As a youth, Shakespeare was susceptible to all kinds of influences around him.
Due to the widespread obsession with the supernatural, Shakespeare was compelled as a writer to adopt the views of the majority. The people who crowed the theaters and paid the money demanded fairies, ghost, and witches, and all the commonly held beliefs regarding them. So Shakespeare packed his works with popular beliefs about the supernatural.
Magic and supernatural beings occur in one-forth of Shakespeare-s comedies, 60% of his plays, and 60% of his tragedies (Hoffman67). Witches appear in Macbeth, a ghost appears in Hamlet, and fairies appear in A Mid-Summer Nights Dream. In addition, magic cures are given in All's Well, evil curses are chanted in Richard III, and prophecies are told in Julius Caesar. Most of Shakespeare's works contain some form of the supernatural. Shakespeare, however, was too great of a writer to lower the quality of his work to satisfy the taste of the Elizabethans. Although the court sometimes pressured his into including some form of the supernatural in his plays that had nothing to do with his themes, he rarely allowed Elizabethans' demands to affect his own conception of how the supernatural should be used.
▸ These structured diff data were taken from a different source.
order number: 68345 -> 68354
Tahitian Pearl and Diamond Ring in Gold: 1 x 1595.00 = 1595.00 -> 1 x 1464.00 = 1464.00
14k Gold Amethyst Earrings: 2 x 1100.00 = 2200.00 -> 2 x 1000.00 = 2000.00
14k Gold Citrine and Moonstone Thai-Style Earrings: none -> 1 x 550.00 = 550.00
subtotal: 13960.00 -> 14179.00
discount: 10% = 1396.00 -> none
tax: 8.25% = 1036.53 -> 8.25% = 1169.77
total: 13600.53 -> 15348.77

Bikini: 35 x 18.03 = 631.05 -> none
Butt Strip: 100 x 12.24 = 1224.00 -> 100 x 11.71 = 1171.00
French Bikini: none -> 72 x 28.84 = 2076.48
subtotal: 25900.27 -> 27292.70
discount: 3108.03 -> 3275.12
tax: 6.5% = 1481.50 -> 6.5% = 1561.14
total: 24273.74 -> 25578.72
To understand how far Shakespeare exceeded other writers, a comparison of their supernatural characters is necessary. In other pieces of literature the ghosts, witches, and devils are merely monsters whose purpose is to scare. However, the characters are real in Shakespearean literature, and while they are evil and terrifying, and embody most of the current superstitions, they never fail to be impressive and dramatic. Another point that sets Shakespeare apart from other writers is his refusal to use the supernatural for its own sake and not for the purpose of his plot. The demands of the people convinced lesser writers to introduce a supernatural element that had no connection with the theme.